ASSIGNMENT:
Pull out each line of the records holding the string "nest".

DATA EXTRACT:
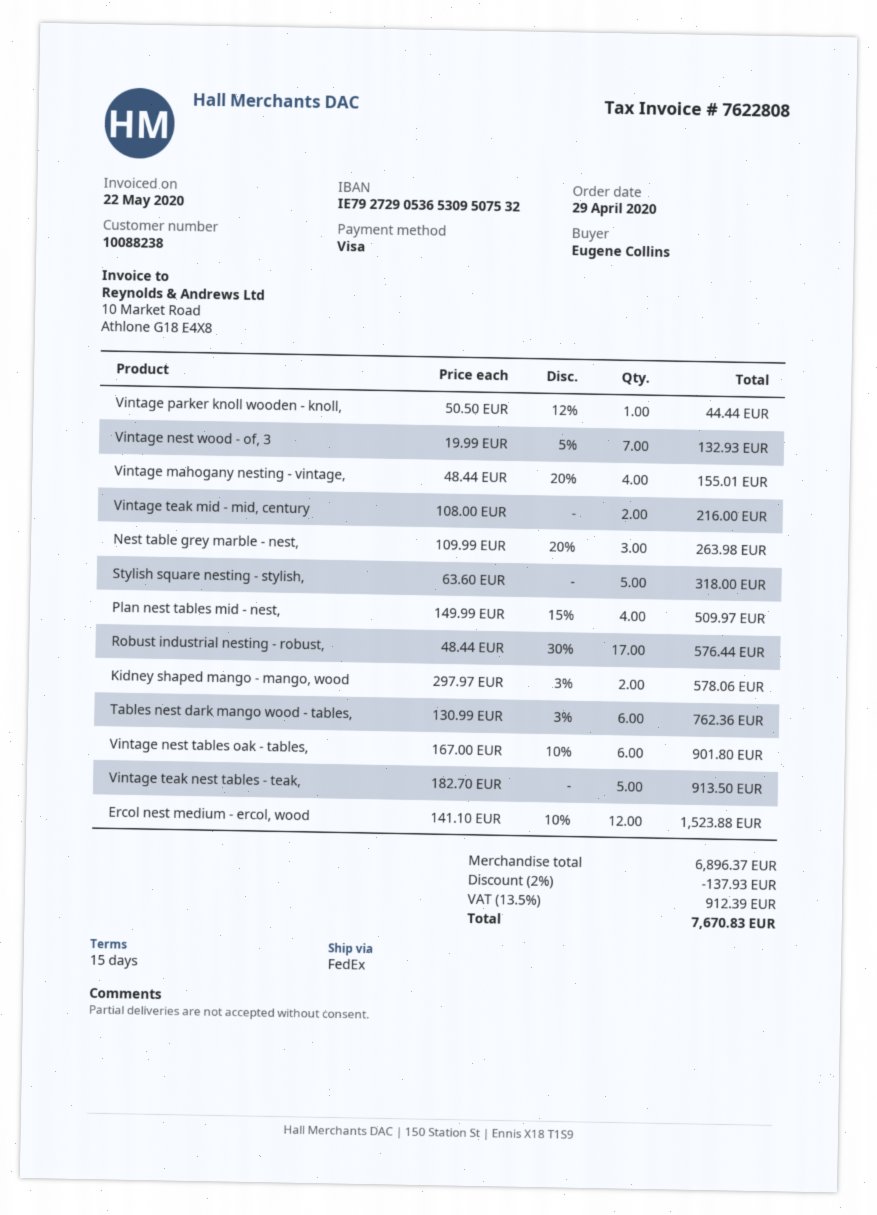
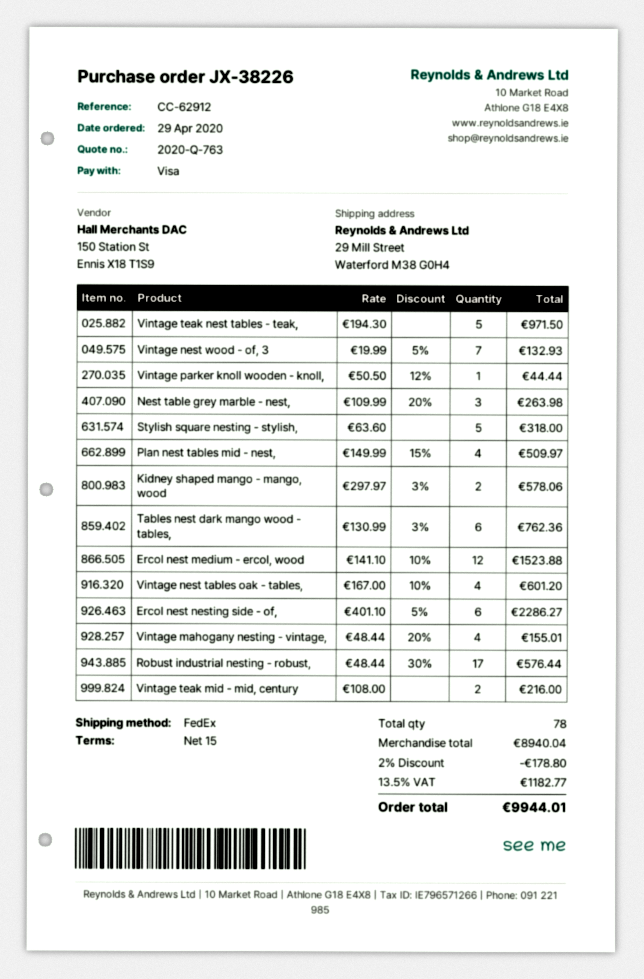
Vintage nest tables oak - tables,: 6 x 167.00 - 10% = 901.80 -> 4 x 167.00 - 10% = 601.20
Vintage teak nest tables - teak,: 5 x 182.70 = 913.50 -> 5 x 194.30 = 971.50
Ercol nest nesting side - of,: none -> 6 x 401.10 - 5% = 2286.27
subtotal: 6896.37 -> 8940.04
discount: 2% = 137.93 -> 2% = 178.80
tax: 13.5% = 912.39 -> 13.5% = 1182.77
total: 7670.83 -> 9944.01

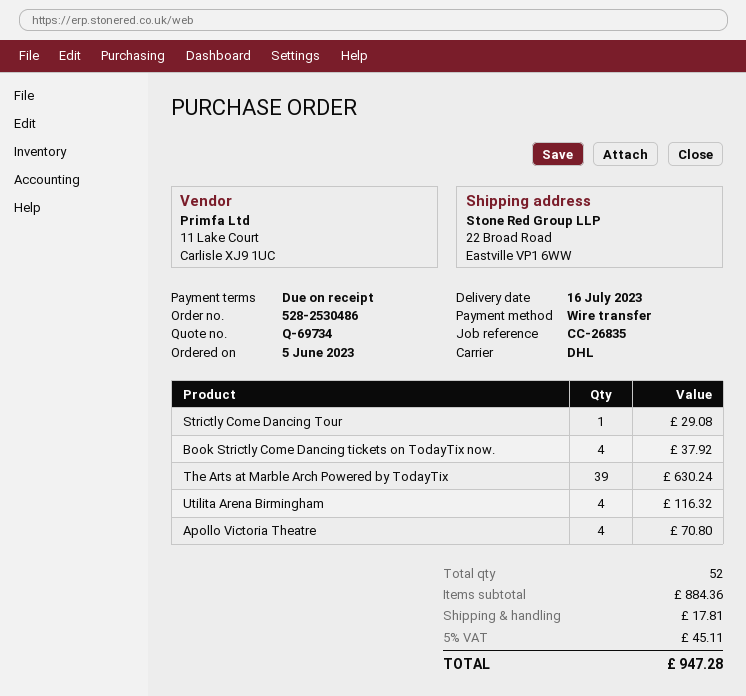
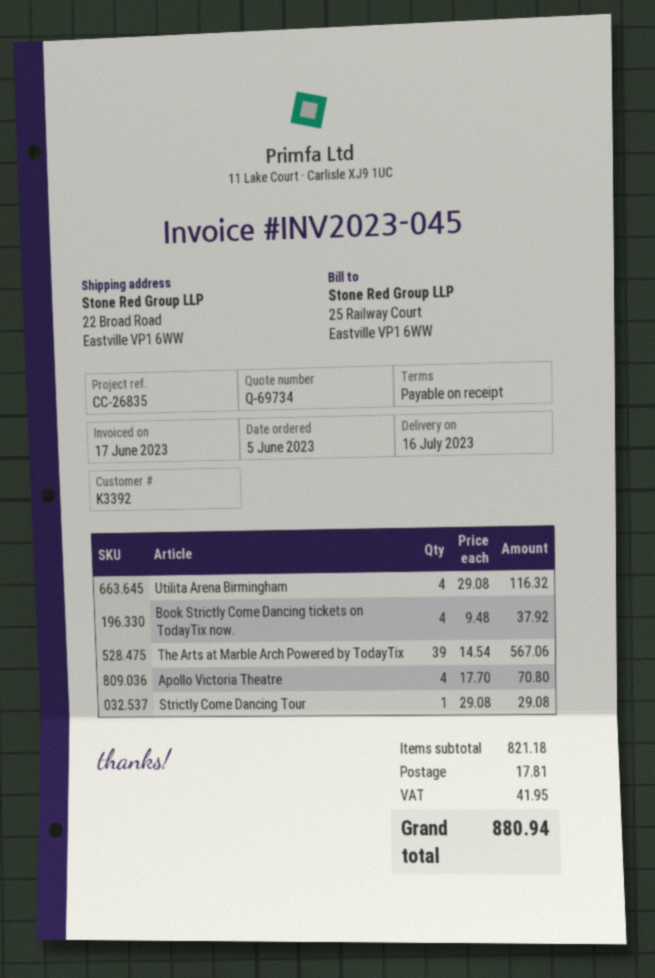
The Arts at Marble Arch Powered by TodayTix: 39 for 630.24 -> 39 for 567.06
subtotal: 884.36 -> 821.18
tax: 45.11 -> 41.95
total: 947.28 -> 880.94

TASK OUTPUT:
Vintage nest tables oak - tables,: 6 x 167.00 - 10% = 901.80 -> 4 x 167.00 - 10% = 601.20
Vintage teak nest tables - teak,: 5 x 182.70 = 913.50 -> 5 x 194.30 = 971.50
Ercol nest nesting side - of,: none -> 6 x 401.10 - 5% = 2286.27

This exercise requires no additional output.